Table 1: Characteristics of scales mobilized for the variable "Structure of the relational personal network”.
For the variable "Network Functionality" rank test by age group shows that the average score for the sample of mean age less than 40 years of age is 6.91, while that for the sample of the average age above 40 years is 18.96. We resumed the scores of condensed items after the results of the factor analysis.
The Mann-Whitney and Wiloxon test is significant at the level of 1%, which confirms the hypothesis that the two groups of contractors from two different generations according to the criterion "Structure of relational and personal network". In addition, the Kruskal –Wallis test is significant at the level of 1% reflecting the generalization of the difference in the structure of relational network between the two categories of contractors.
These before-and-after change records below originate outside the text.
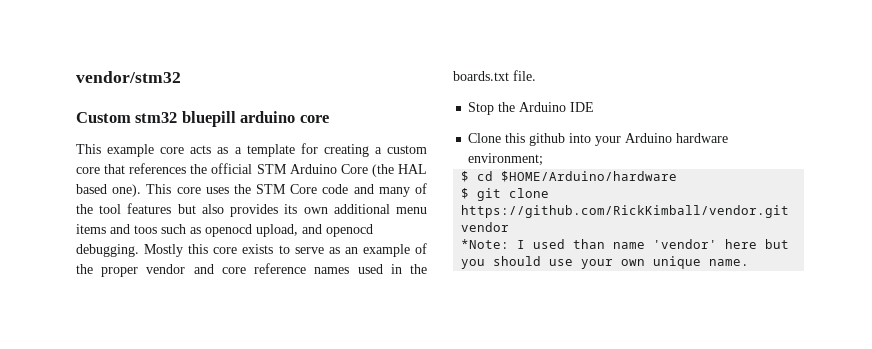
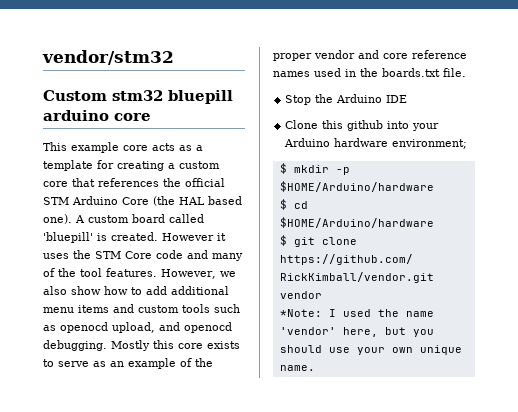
- This core uses the STM Core code and many of the tool features but also provides its own additional menu items and toos such as openocd upload, and openocd debugging.
+ A custom board called 'bluepill' is created. However it uses the STM Core code and many of the tool features. However, we also show how to add additional menu items and custom tools such as openocd upload, and openocd debugging.
+ $ mkdir -p $HOME/Arduino/hardware
- *Note: I used than name 'vendor' here but you should use your own unique name.
+ *Note: I used the name 'vendor' here, but you should use your own unique name.

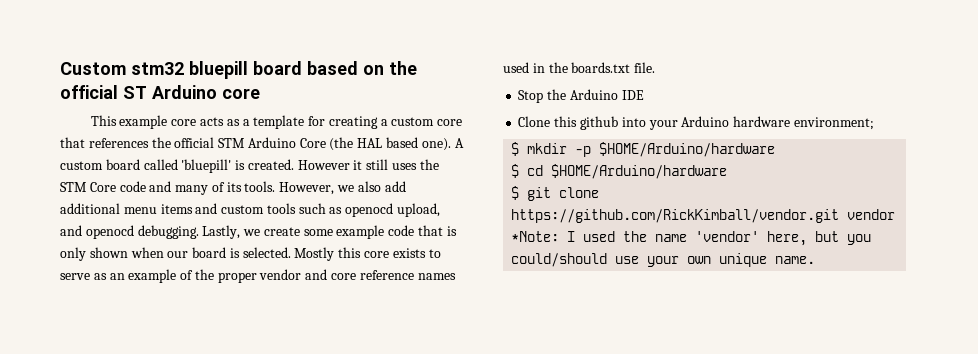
- vendor/stm32
- Custom stm32 bluepill arduino core
+ Custom stm32 bluepill board based on the official ST Arduino core
- However it uses the STM Core code and many of the tool features. However, we also show how to add additional menu items and custom tools such as openocd upload, and openocd debugging.
+ However it still uses the STM Core code and many of its tools. However, we also add additional menu items and custom tools such as openocd upload, and openocd debugging.
+ Lastly, we create some example code that is only shown when our board is selected.
- *Note: I used the name 'vendor' here, but you should use your own unique name.
+ *Note: I used the name 'vendor' here, but you could/should use your own unique name.

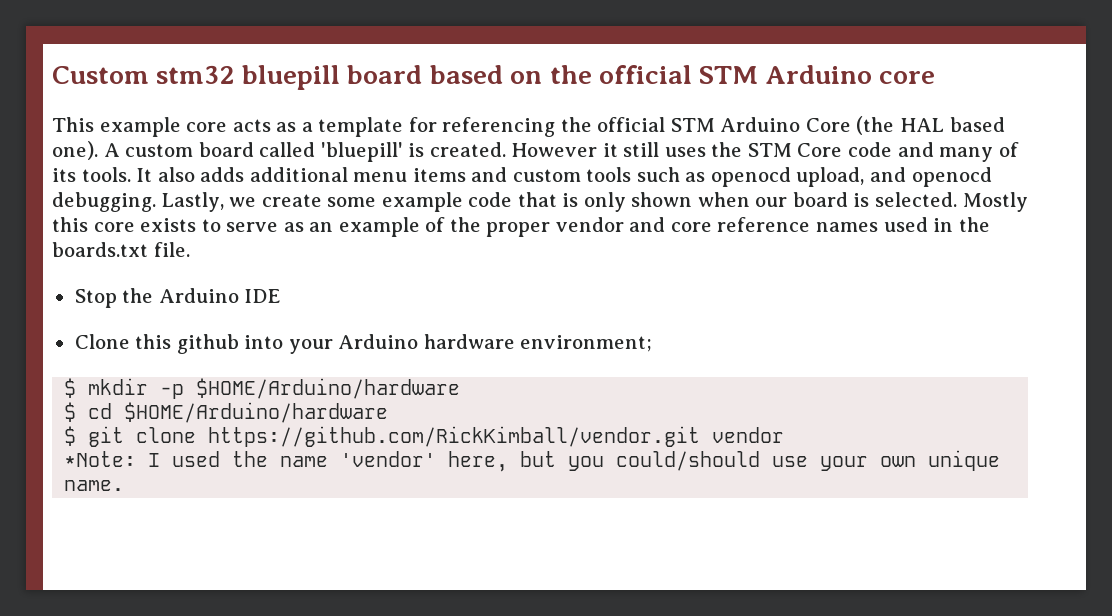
- Custom stm32 bluepill board based on the official ST Arduino core
+ Custom stm32 bluepill board based on the official STM Arduino core
- This example core acts as a template for creating a custom core that references the official STM Arduino Core (the HAL based one).
+ This example core acts as a template for referencing the official STM Arduino Core (the HAL based one).
- However, we also add additional menu items and custom tools such as openocd upload, and openocd debugging.
+ It also adds additional menu items and custom tools such as openocd upload, and openocd debugging.

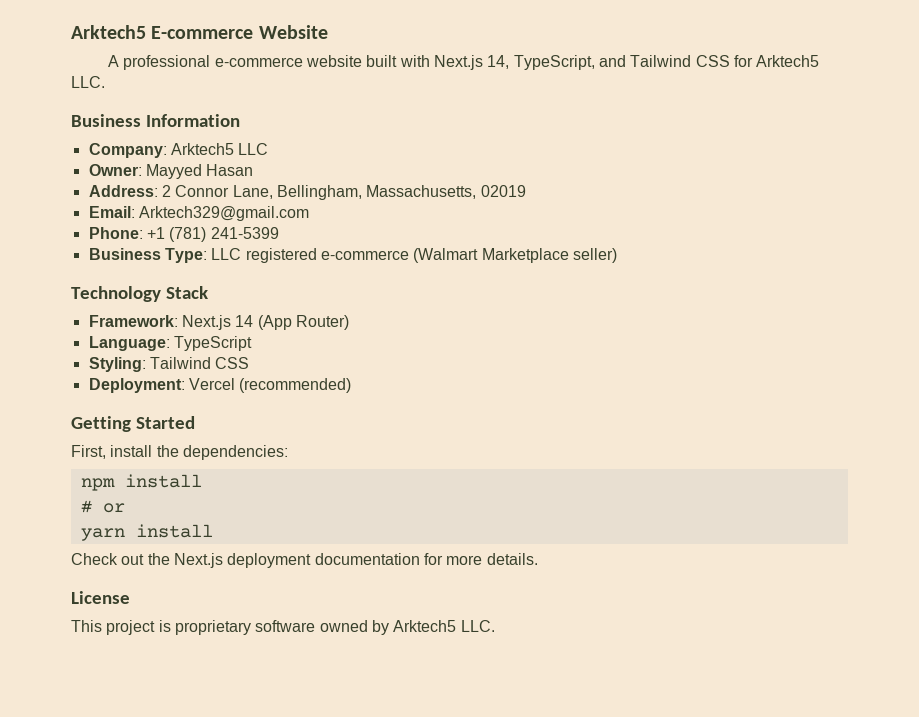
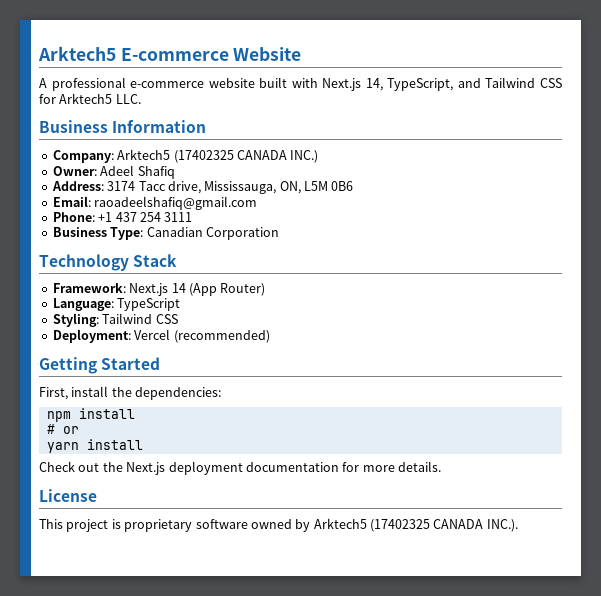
- Company: Arktech5 LLC
+ Company: Arktech5 (17402325 CANADA INC.)
- Owner: Mayyed Hasan
+ Owner: Adeel Shafiq
- Address: 2 Connor Lane, Bellingham, Massachusetts, 02019
+ Address: 3174 Tacc drive, Mississauga, ON, L5M 0B6
- Email: Arktech329@gmail.com
+ Email: raoadeelshafiq@gmail.com
- Phone: +1 (781) 241-5399
+ Phone: +1 437 254 3111
- Business Type: LLC registered e-commerce (Walmart Marketplace seller)
+ Business Type: Canadian Corporation
- This project is proprietary software owned by Arktech5 LLC.
+ This project is proprietary software owned by Arktech5 (17402325 CANADA INC.).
The result of the Mann-Whitney and Wilcoxon test on equal scores obtained from the three items shows that the two age groups vary in terms of structure of relational and personal network .The probability of being wrong in rejecting the null hypothesis is less than 0.01%.
We conclude that both age groups have different significant judgments in the network size. The Kruskal-Wallis test shows a chi-square value of 12.26 with probability p-value=0.008. In other words, the difference observed on the structure of relational and personal network between the two groups can be generalized to the two age categories with the risk of 0.001%.
Finally, the test of scores of ranks, by adding the two measurement items of contacts frequency, gives an average of 3461 for the age group of less than 40 years and 3698 for the other group. The result of the Kruskal-Wallis test is not significant. In fact, the probability of being wrong by rejecting the null hypothesis is 74% and as a result the two groups come from the same generation according to the contacts frequency (Table 2).
Variables Tests | Network functionality **** | Network size **** | Frequency of contact **** |
---|---|---|---|
Test of Wilcoxon (two groups of age) | |||
Statistics (S) | 264 | 528 | 264 |
Normal approximation Z* | 4.938 | 4.924 | 4.659 |
Pr≥Z(unilateral) | 0.000 | 0.000 | 0.000 |
Chi-deux | 9.051 | 12.26 | 1.296 |
DL | 1 | 1 | 1 |
Pr≥Chi-deux | 0.0026 | 0.0008 | 0.74 |
*Number of items mobilized for the calculation of the scores;
**Extent of the item of the scores obtained by constructing synthetic indicators;
***Average of the sum of the scores for each group of the sample;
***Variable considered before the factor analysis;
****Variable considered after the factor analysis i.e. by construction of synthetic indicators on the items with the highest contributions to the main factor axes.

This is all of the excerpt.